Had one in Oceanside and papa took our family one Sunday each month…mama discovered Miracle Whip…hate Miracle Whip but loved Sambo’s…
I remember Hobo Joe’s back in the day.
These eateries are known for people to go to after leaving a bar to get a bite to eat which leads me to believe that after drinking adult beverages at the bar, the peeps who started the fight were waffled.
Why there’s two across an intersection from each other near the Walmart on Skibo outside Fort Bragg– they can both be profitable off the business there. Good ol’ Fayette-‘Nam!
Never cared for the food at the Awful House and, with the fights breaking out at locations across the country, I’ll just stick to Cracker Barrel.
I like Cracker Barrel but why the hell can’t they serve corned beef hash?
I can’t think of any national chain that offers corned beef hash. More of a local diner thing, plus I think it’s more regional.
Arby’s does a Corned Beef sammich, but that’s the closest.
I keep looking for a restaurant (preferably Italian) that serves veal parmesan.
My first paying job (late 60s-early 70s) was as a dishwasher in an Italian restaurant (Polcari’s) in downtown Boston (IIRC, Boylston Street).

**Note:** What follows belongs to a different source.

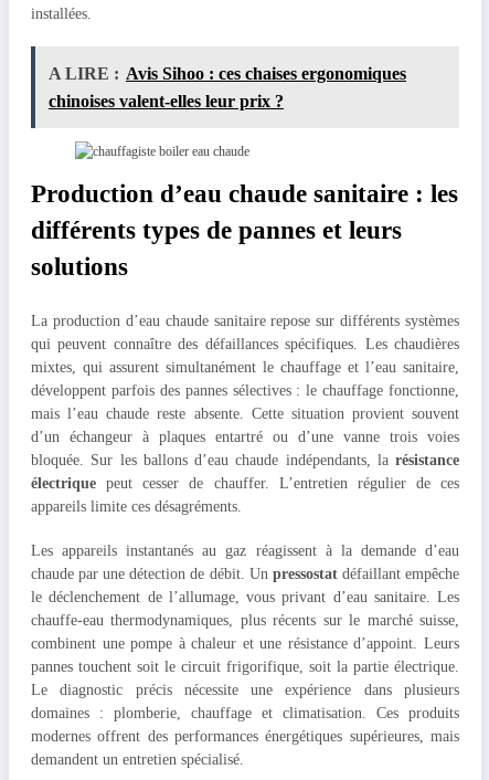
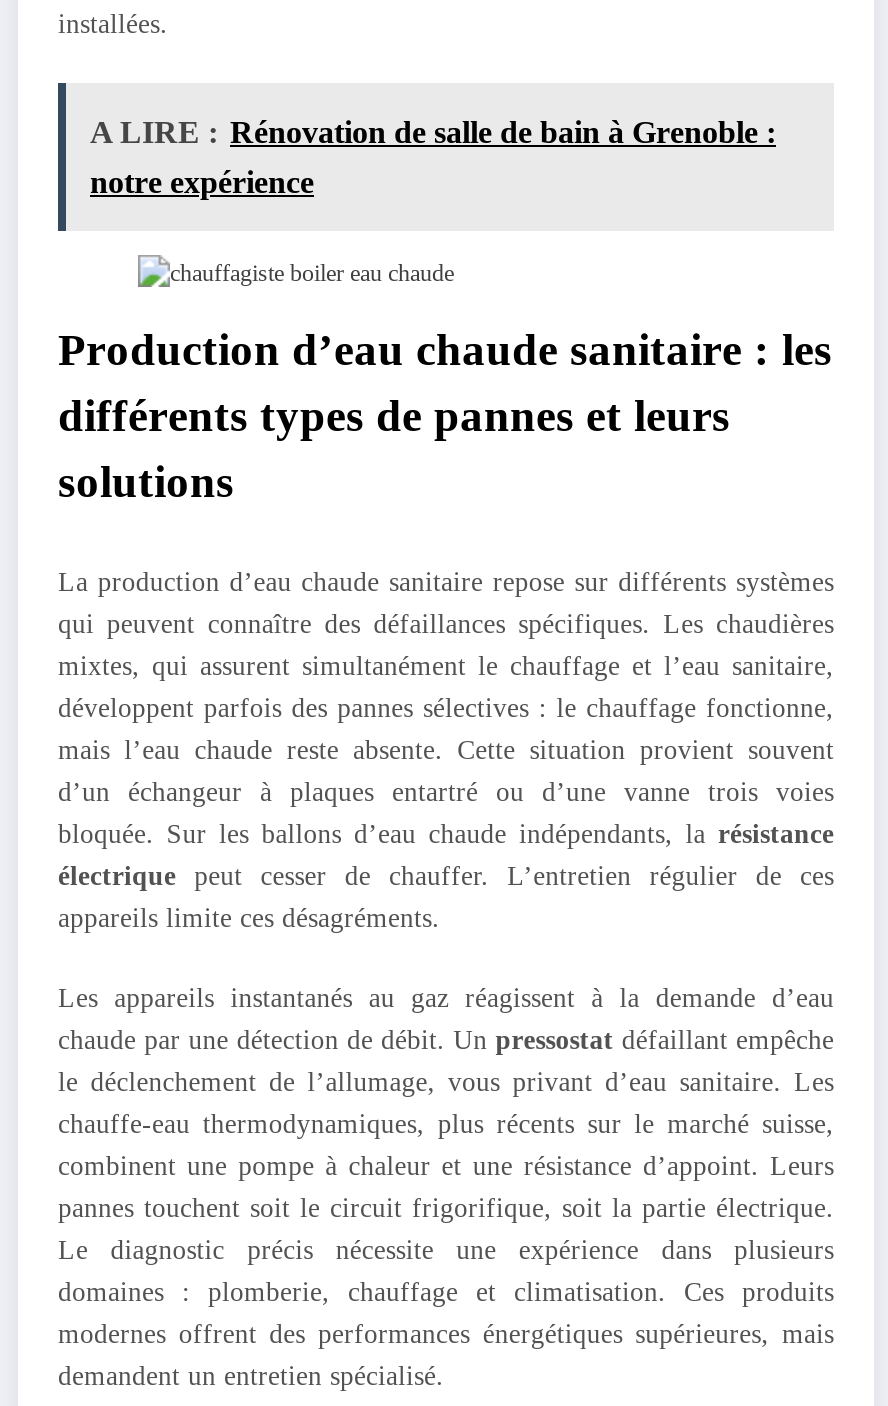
[49,64,406,83] A LIRE : Avis Sihoo : ces chaises ergonomiques -> [90,115,776,149] A LIRE : Rénovation de salle de bain à Grenoble :
[49,91,284,110] chinoises valent-elles leur prix ? -> [90,165,314,199] notre expérience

I’d have veal parmesan semi regularly. Ummmmmm………
Can’t seem to find it anywhere in SLC.
Well, when I think Italian, Salt Lake City is the furthest place from my mind. Much like you, I’m from an area with lots of good Italian food options (Chicago area).
Went to Waffle House in Arizona with buddies after a law enforcement seminar…ordered our meals. Drinking coffee and having a smoke and papa cockroach joined us…buddy smashed the roach and we called over waitress. Said with attitude (like it was our fault) we HAD to pay the bill as food was being prepared or law enforcement would be called…
Without blinking we all showed out badges and left…
My brother and I walked into an Awful House just outside of Ft. Campbell on New Year’s Day 1998 and were informed by the hostess that they didn’t have any sausage, potatoes, or waffles.
*Blink Blink*
Run that by me again? The name of the place is Waffle House and you have no stinking waffles?
Gentlemen, I give you her twitter, “Waffle House Wendy”
https://mobile.twitter.com/WitchDragon5
No surprise here.
First question on a Waffle House application: Can you fight?
Everyone thinks they can fight, not remembering that throwing a punch is only half the battle. It’s what you do after you take a punch to the mouth or the nose that determines whether you REALLY know how to fight.
That’s some next-level shit with the chair catch. I was seriously impressed.
She was throwing hands with a couple of the customers too. She fucked up a couple of those bitches that went on her side of the counter. It was like some serious close-quarters combat going on and she was on it.